** What you will do **
In the listing, determine how many lines contain "column". The reply is that number alone.

** Records supplied **
════════════════════
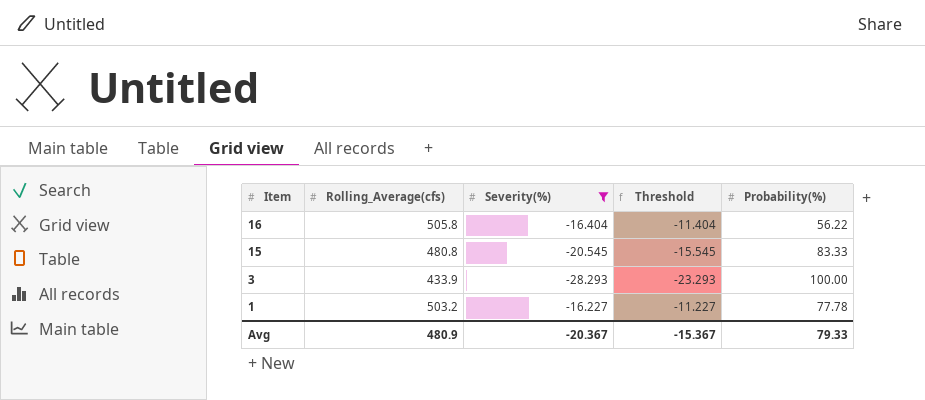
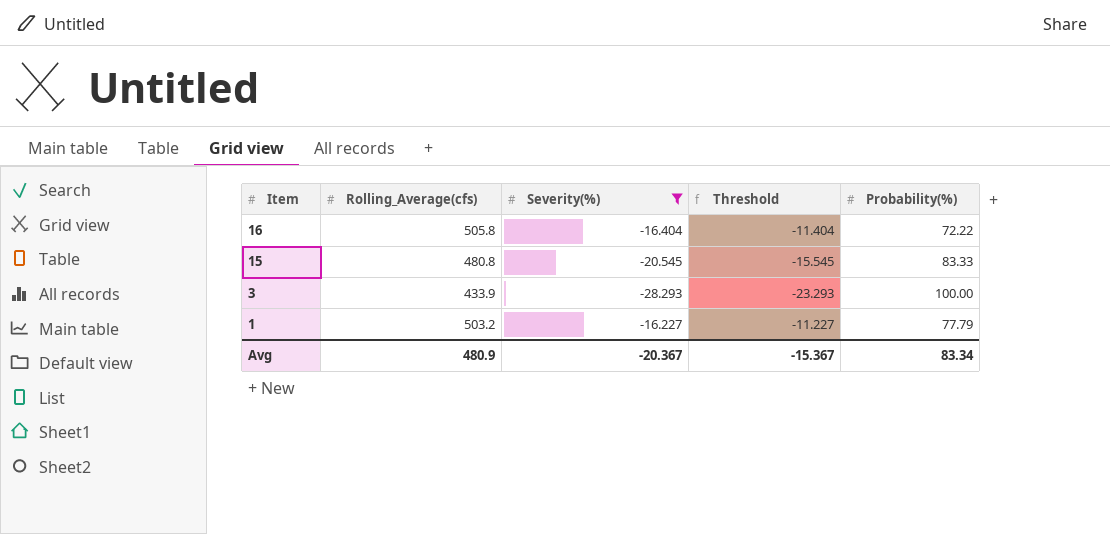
16 | Probability(%): 56.22 -> 72.22
1 | Probability(%): 77.78 -> 77.79
Avg | Probability(%): 79.33 -> 83.34

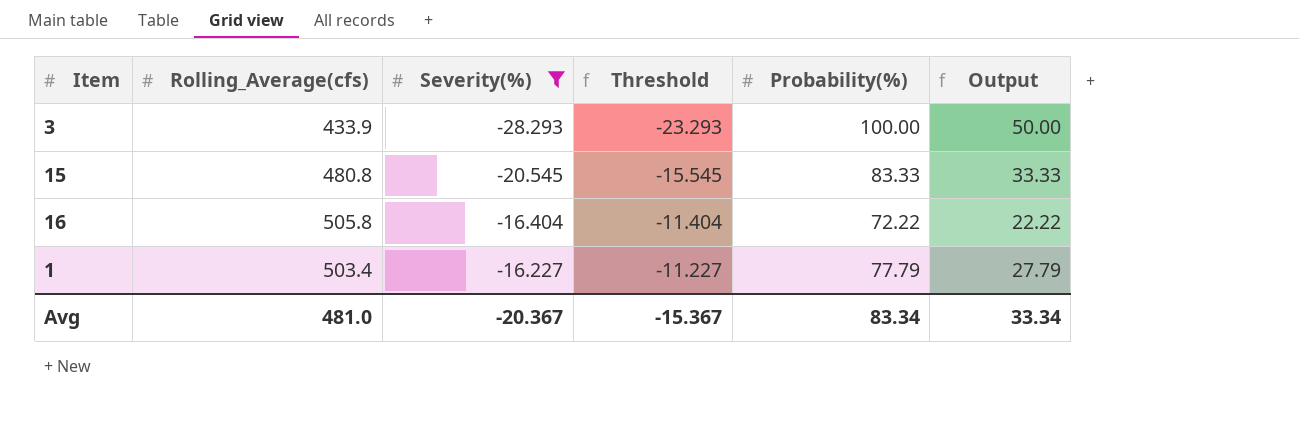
row order: Item descending -> Severity(%) ascending
column Output | formula: none -> [Probability(%)] - 50
1 | Rolling_Average(cfs): 503.2 -> 503.4
Avg | Rolling_Average(cfs): 480.9 -> 481.0

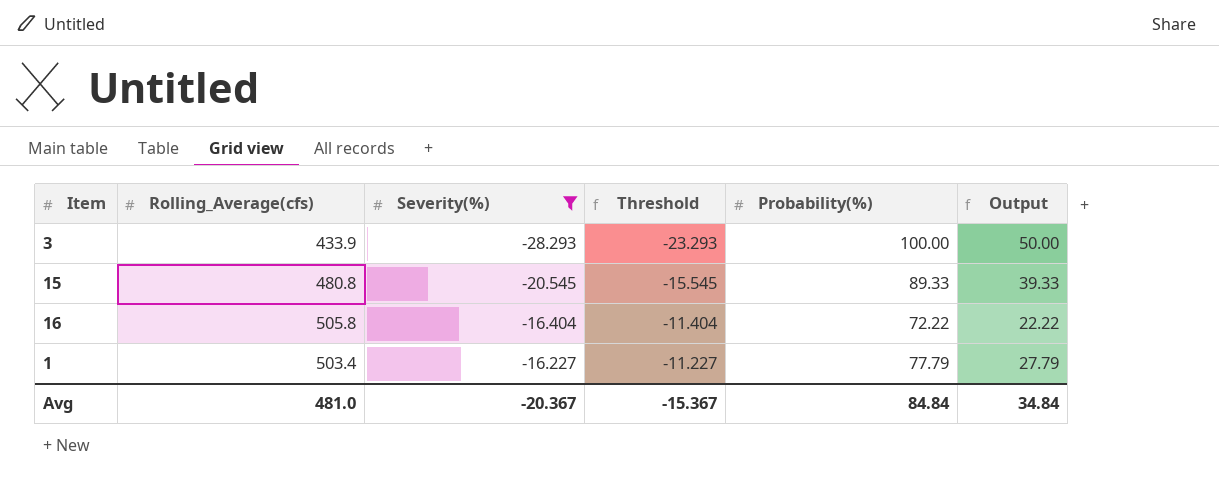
15 | Probability(%): 83.33 -> 89.33
15 | Output: 33.33 -> 39.33
Avg | Probability(%): 83.34 -> 84.84
Avg | Output: 33.34 -> 34.84

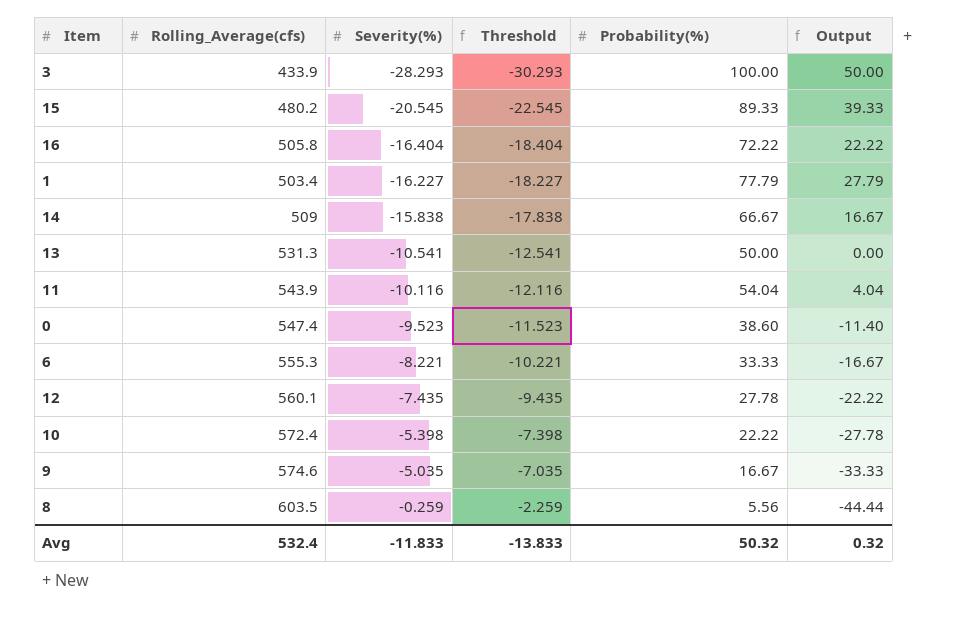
filter: Severity(%) <= -16.227 -> none
column Threshold | formula: [Severity(%)] + 5 -> [Severity(%)] - 2
15 | Rolling_Average(cfs): 480.8 -> 480.2
Avg | Rolling_Average(cfs): 481.0 -> 532.4
Avg | Severity(%): -20.367 -> -11.833
Avg | Threshold: -15.367 -> -13.833
Avg | Probability(%): 84.84 -> 50.32
Avg | Output: 34.84 -> 0.32

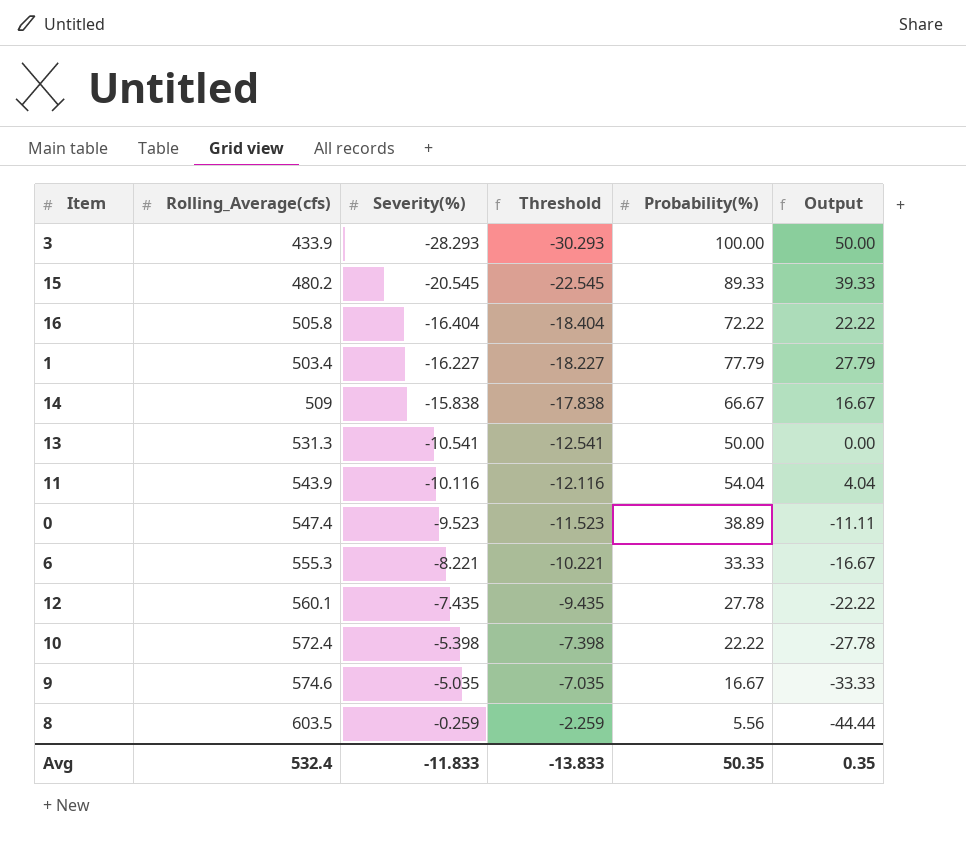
0 | Probability(%): 38.60 -> 38.89
0 | Output: -11.40 -> -11.11
Avg | Probability(%): 50.32 -> 50.35
Avg | Output: 0.32 -> 0.35

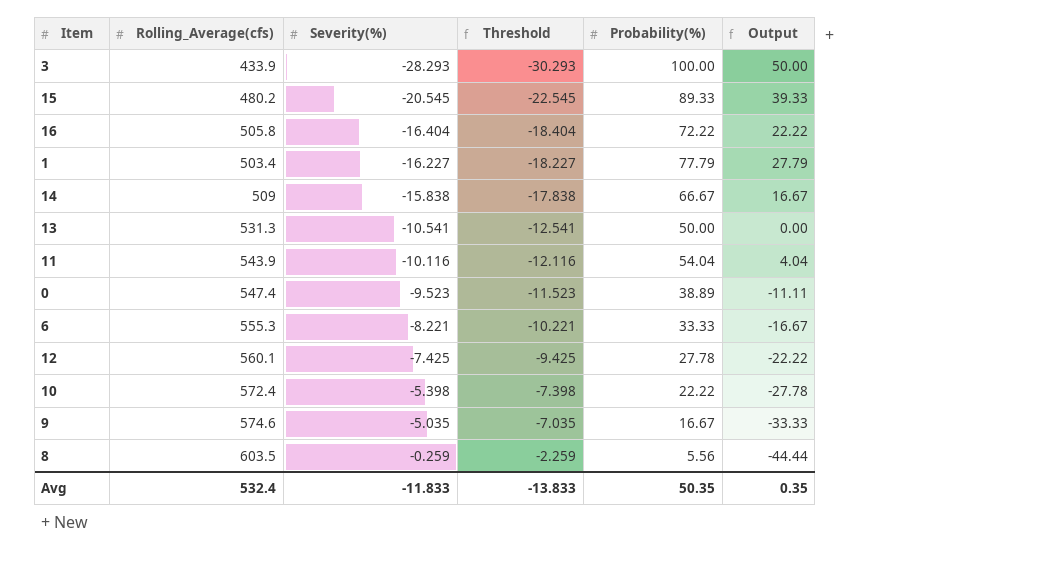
12 | Severity(%): -7.435 -> -7.425
12 | Threshold: -9.435 -> -9.425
════════════════════
** Task solution **
2